After locating the line that contains "subtotal: 1647.45 -> 904.53", quote it and all lines after it through the end of the entries, and nothing more. Pictures stay out.

**** Material to process

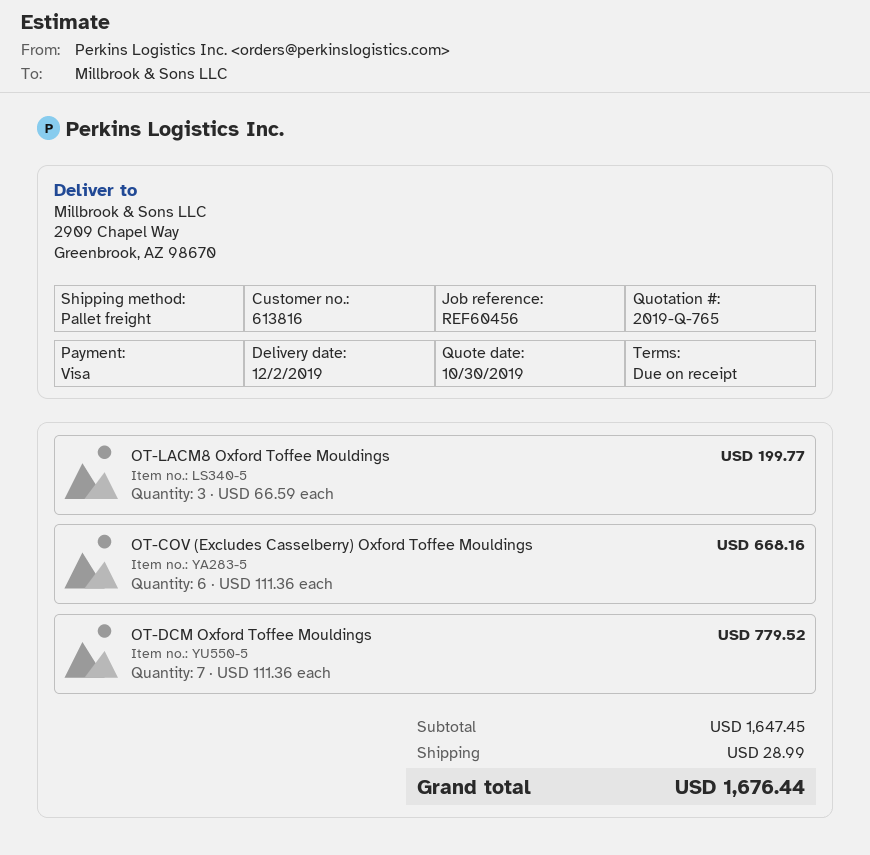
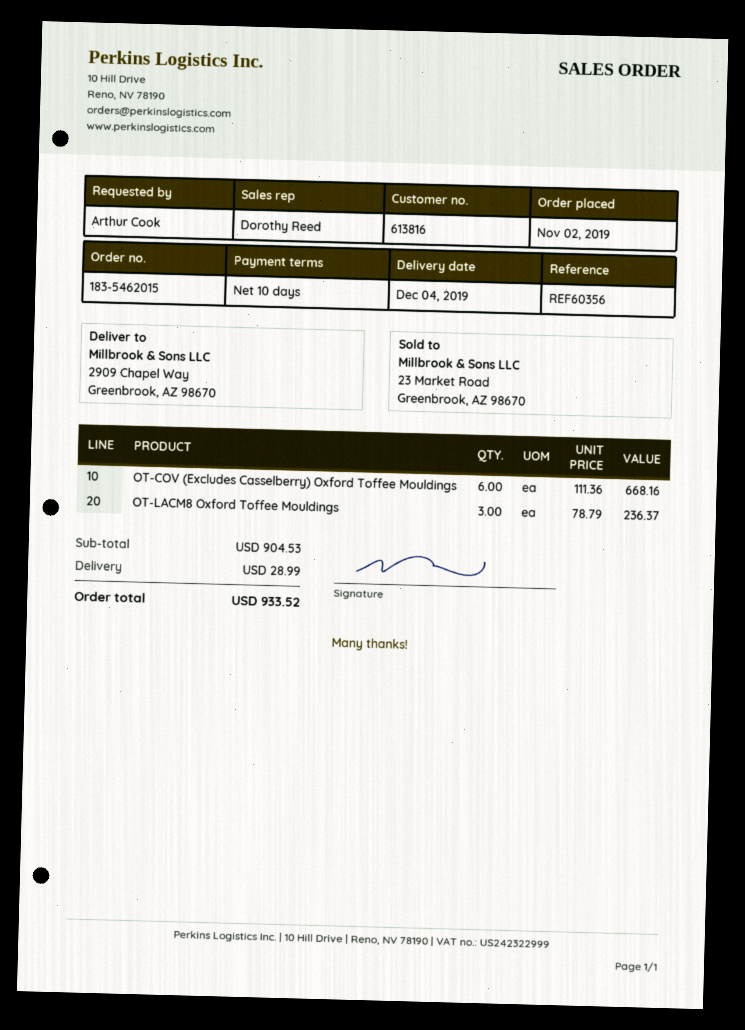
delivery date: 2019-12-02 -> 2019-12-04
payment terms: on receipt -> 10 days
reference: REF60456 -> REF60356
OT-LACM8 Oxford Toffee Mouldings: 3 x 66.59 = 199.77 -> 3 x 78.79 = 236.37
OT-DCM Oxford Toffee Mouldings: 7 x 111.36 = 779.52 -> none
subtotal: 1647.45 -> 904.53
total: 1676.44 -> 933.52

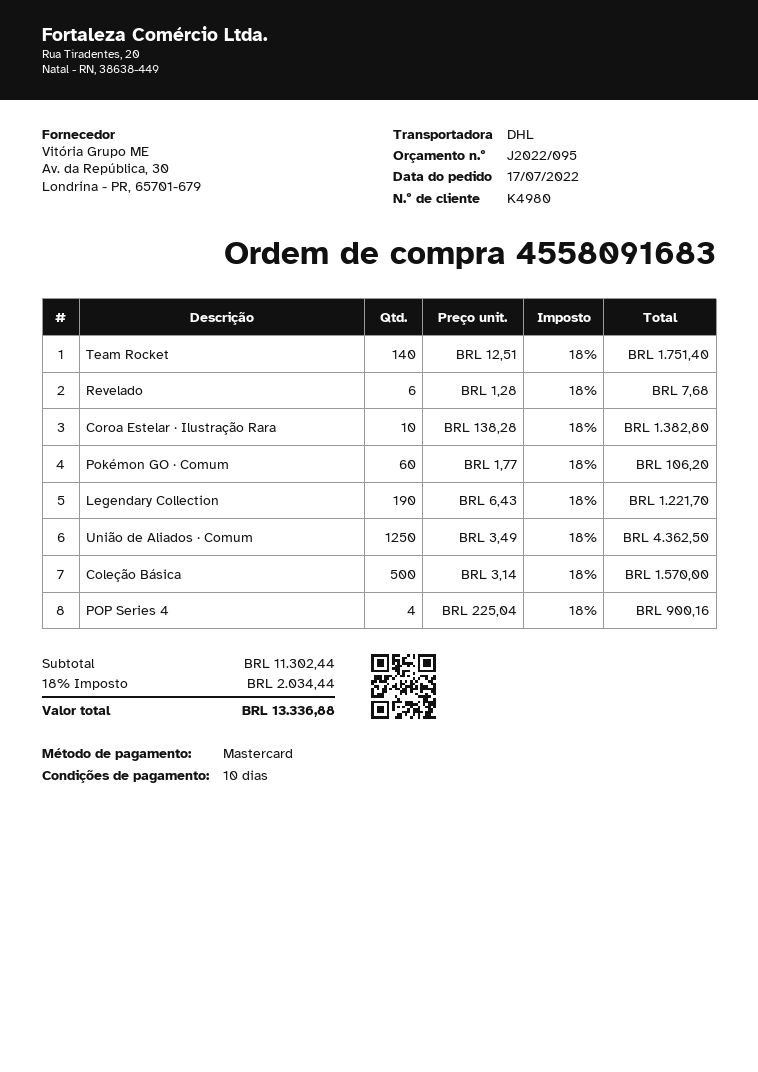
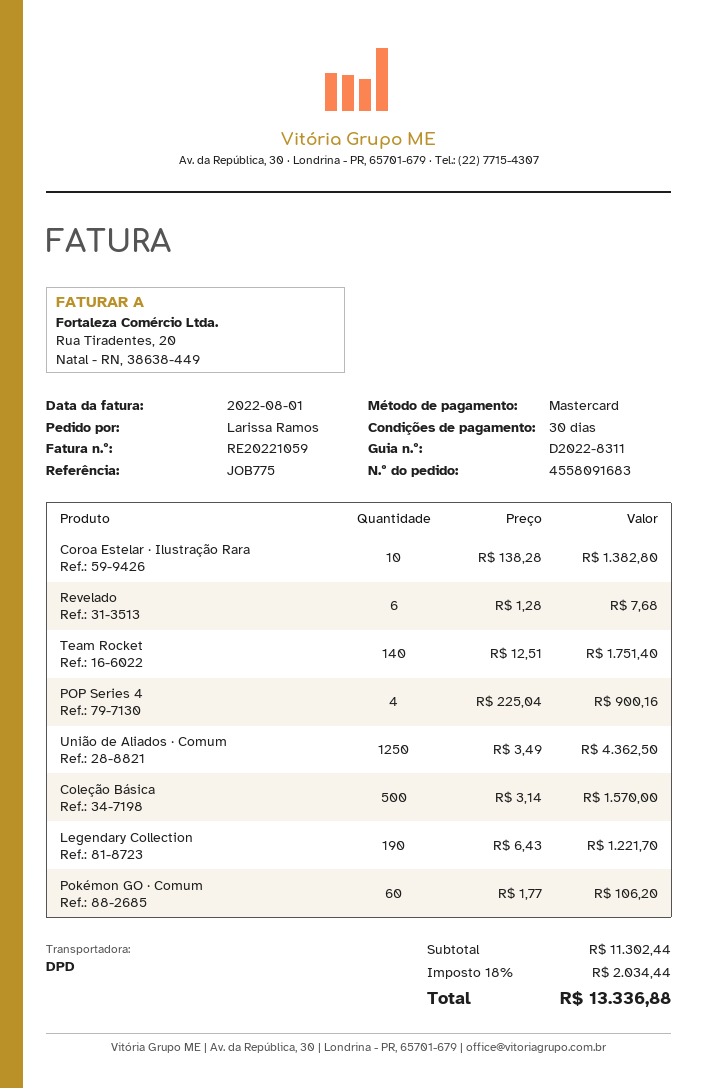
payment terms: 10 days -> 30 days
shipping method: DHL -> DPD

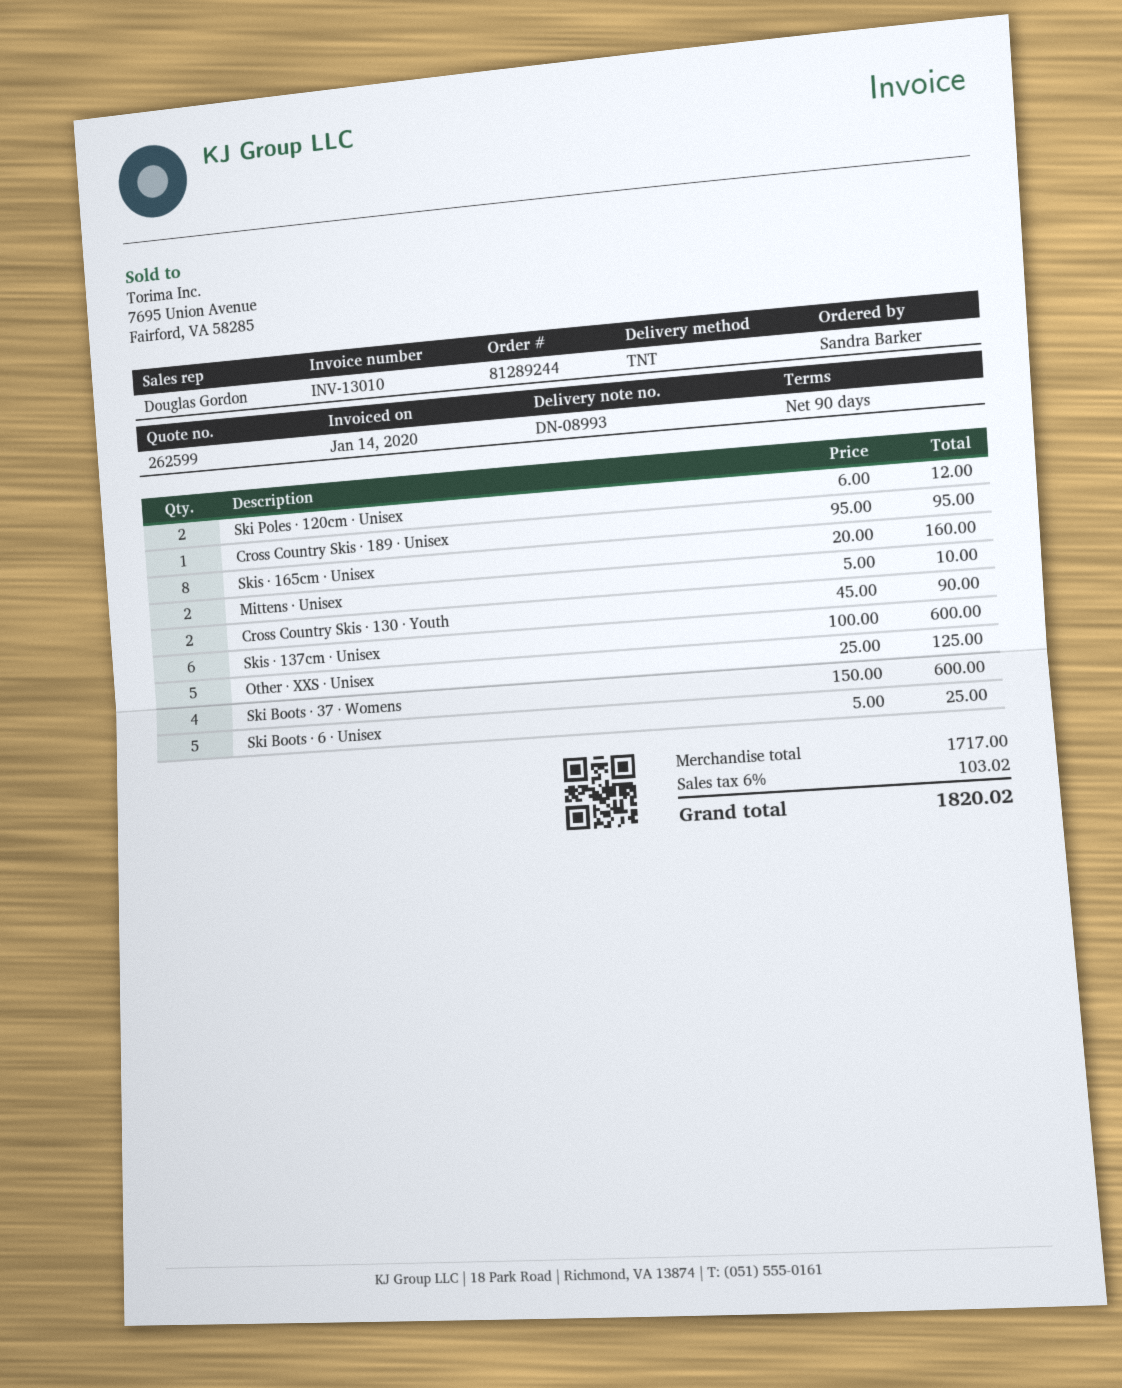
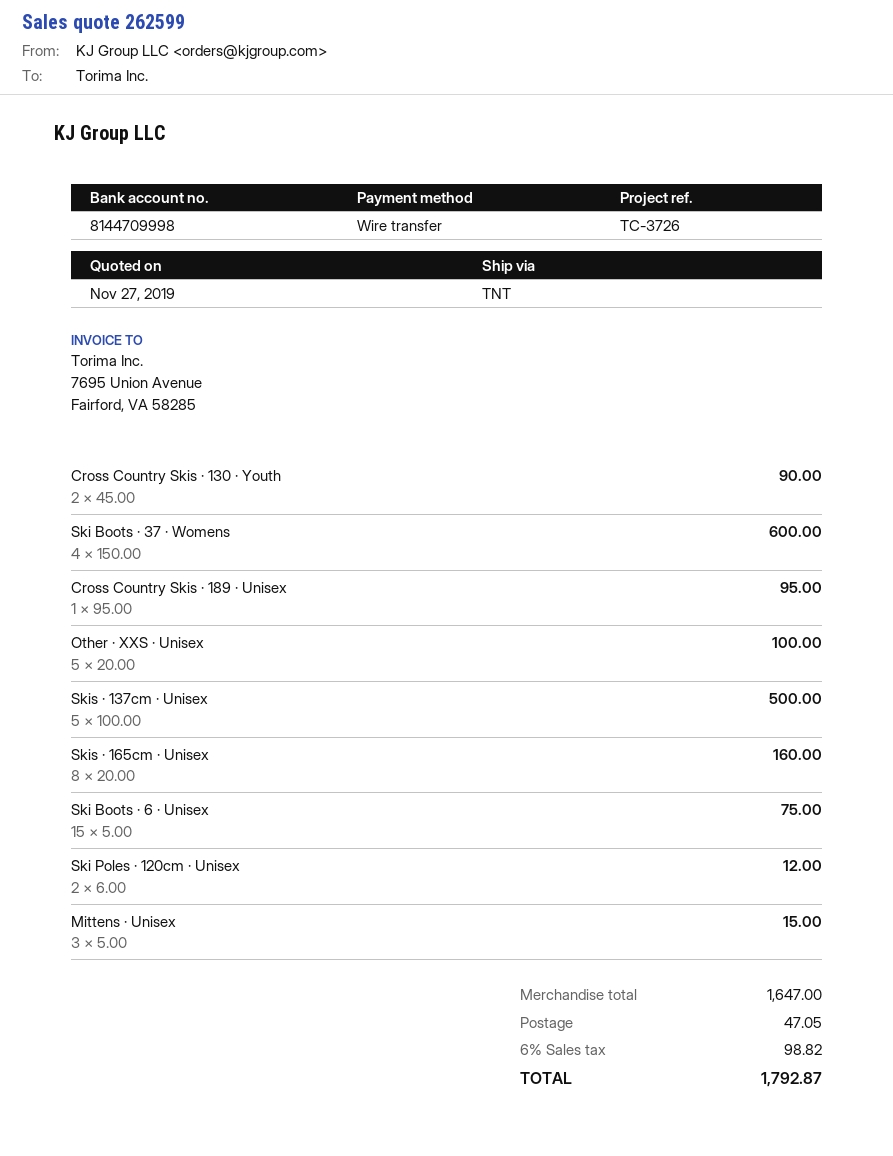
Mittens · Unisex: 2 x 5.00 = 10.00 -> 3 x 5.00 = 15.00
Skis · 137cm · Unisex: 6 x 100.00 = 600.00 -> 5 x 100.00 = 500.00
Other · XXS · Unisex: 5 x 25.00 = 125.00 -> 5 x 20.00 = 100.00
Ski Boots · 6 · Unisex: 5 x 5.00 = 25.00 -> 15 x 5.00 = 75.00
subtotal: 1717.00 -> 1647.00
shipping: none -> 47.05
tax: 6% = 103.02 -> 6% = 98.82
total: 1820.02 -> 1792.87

********

__Result below__:
subtotal: 1647.45 -> 904.53
total: 1676.44 -> 933.52

payment terms: 10 days -> 30 days
shipping method: DHL -> DPD

Mittens · Unisex: 2 x 5.00 = 10.00 -> 3 x 5.00 = 15.00
Skis · 137cm · Unisex: 6 x 100.00 = 600.00 -> 5 x 100.00 = 500.00
Other · XXS · Unisex: 5 x 25.00 = 125.00 -> 5 x 20.00 = 100.00
Ski Boots · 6 · Unisex: 5 x 5.00 = 25.00 -> 15 x 5.00 = 75.00
subtotal: 1717.00 -> 1647.00
shipping: none -> 47.05
tax: 6% = 103.02 -> 6% = 98.82
total: 1820.02 -> 1792.87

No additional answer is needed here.